[Xcb] [PATCH] Force XCB event structures with 64-bit extended fields to be packed.
Daniel Martin
consume.noise at gmail.com
Tue Dec 31 03:07:59 PST 2013
On Mon, Dec 30, 2013 at 08:31:55PM -0800, Kenneth Graunke wrote:
> With the advent of the Present extension, some events (such as
> PresentCompleteNotify) now use native 64-bit types on the wire.
>
> For XGE events, we insert an extra "uint32_t full_sequence" field
> immediately after the first 32 bytes of data. Normally, this causes
> the subsequent fields to be shifted over by 4 bytes, and the structure
> to grow in size by 4 bytes. Everything works fine.
>
> However, if event contains 64-bit extended fields, this may result in
> the compiler adding an extra 4 bytes of padding so that those fields
> remain aligned on 64-bit boundaries. This causes the structure to grow
> by 8 bytes, not 4. Unfortunately, XCB doesn't realize this, and
> always believes that the length only increased by 4. read_packet()
> then fails to malloc enough memory to hold the event, and the event
> processing code uses the wrong offsets.
>
> To fix this, mark any event structures containing 64-bit extended
> fields with __attribute__((__packed__)).
>
> Signed-off-by: Kenneth Graunke <kenneth at whitecape.org>
> Reviewed-by: Keith Packard <keithp at keithp.com>
> ---
> src/c_client.py | 12 +++++++++---
> src/xcb.h | 2 ++
> 2 files changed, 11 insertions(+), 3 deletions(-)
>
> Keith noted that the compiler is required to generate code to do an
> unaligned load, so straight reads from this should not cause problems.
>
> On #xorg-devel, dalias pointed out that on some architectures, it isn't
> safe to take the address of an unaligned field and pass it around as a
> pointer. Keith and Eric noted that this is really unlikely, given that
> we're only applying this workaround to events, which should only ever be
> read...
>
> This preserves the existing ABI on x86 systems, and fixes amd64 systems.

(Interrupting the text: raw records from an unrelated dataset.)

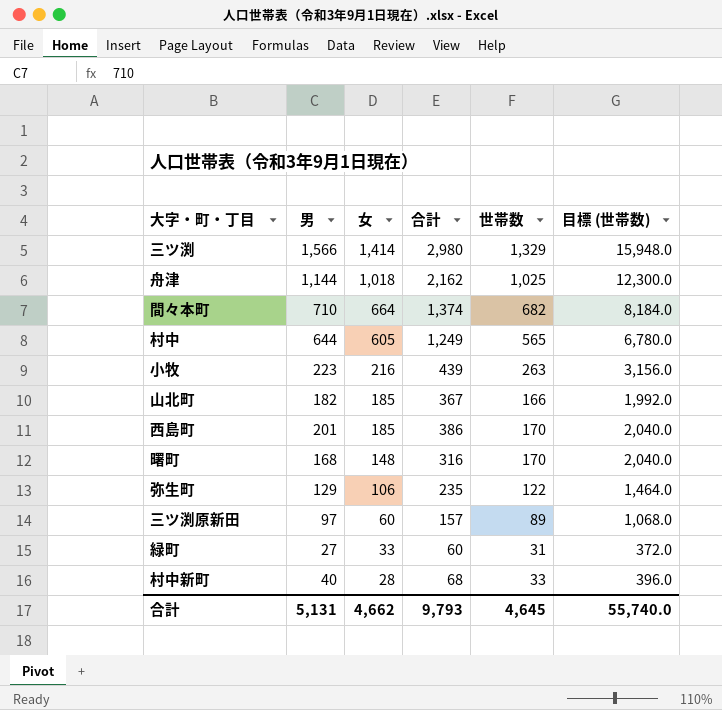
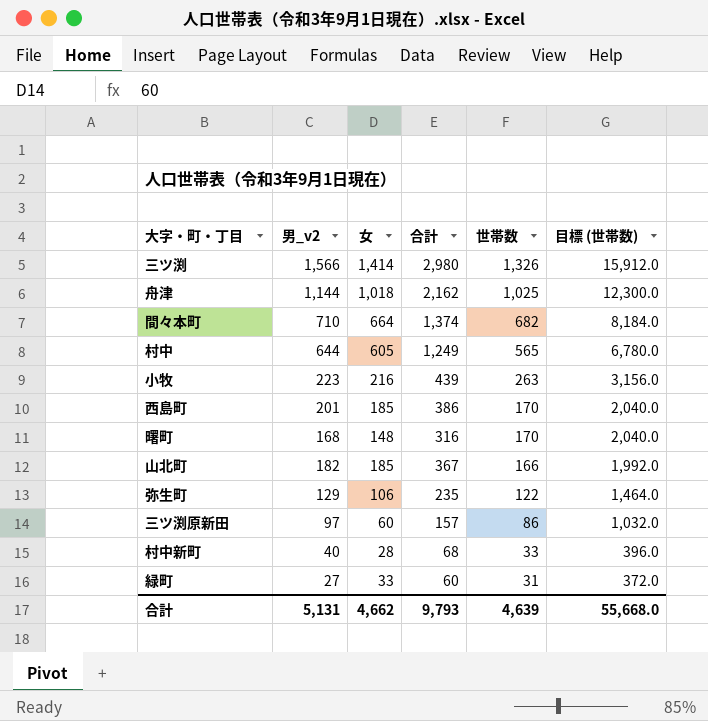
row order: 女 descending -> 世帯数 descending
column name: 男 -> 男_v2
三ツ渕 | 世帯数: 1,329 -> 1,326
三ツ渕 | 目標 (世帯数): 15,948.0 -> 15,912.0
三ツ渕原新田 | 世帯数: 89 -> 86
三ツ渕原新田 | 目標 (世帯数): 1,068.0 -> 1,032.0
合計 | 世帯数: 4,645 -> 4,639
合計 | 目標 (世帯数): 55,740.0 -> 55,668.0

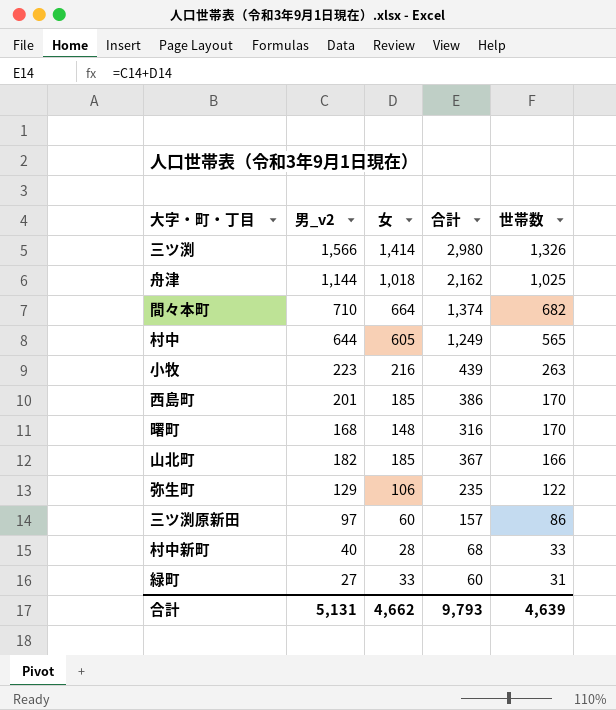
column 目標 (世帯数) | formula: [世帯数] * 12 -> none

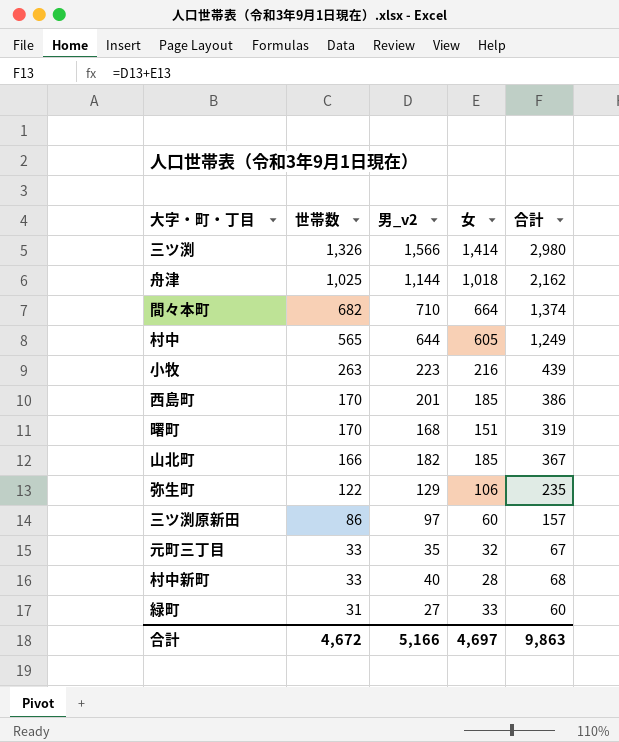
column 世帯数 | position: 5 -> 2
曙町 | 女: 148 -> 151
曙町 | 合計: 316 -> 319
row 元町三丁目: none -> 33 | 35 | 32 | 67
合計 | 世帯数: 4,639 -> 4,672
合計 | 男_v2: 5,131 -> 5,166
合計 | 女: 4,662 -> 4,697
合計 | 合計: 9,793 -> 9,863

> Unlike other proposed fixes, it doesn't require a major .so bump, nor a
> new release of Xlib. Not being able to take a pointer to certain fields
> in two of the new Present events is an irritating restriction. But we've
> only come up with one other solution that doesn't break ABI - handling
> uint64_t as a pair of uint32_t with funky accessor functions. That seems
> even more irritating. As I see it, this is awful, but strictly an
> improvement over what we have today.
>
> In the future, if we decide to bump the .so version and break ABI, I
> agree with Daniel that we should clean up this mess by removing the
> full_sequence field (or at least not putting it in the middle!).
>
> Keith suggested only applying the "packed" attribute to structures that
> required packing. So I've added a bit of Python code to limit that.
>
> Feedback welcome...thanks all.
>
> diff --git a/src/c_client.py b/src/c_client.py
> index 99fd307..ff27439 100644
> --- a/src/c_client.py
> +++ b/src/c_client.py
> @@ -1762,7 +1762,7 @@ def c_simple(self, name):
> # Iterator
> _c_iterator(self, name)
>
> -def _c_complex(self):
> +def _c_complex(self, force_packed = False):
> '''
> Helper function for handling all structure types.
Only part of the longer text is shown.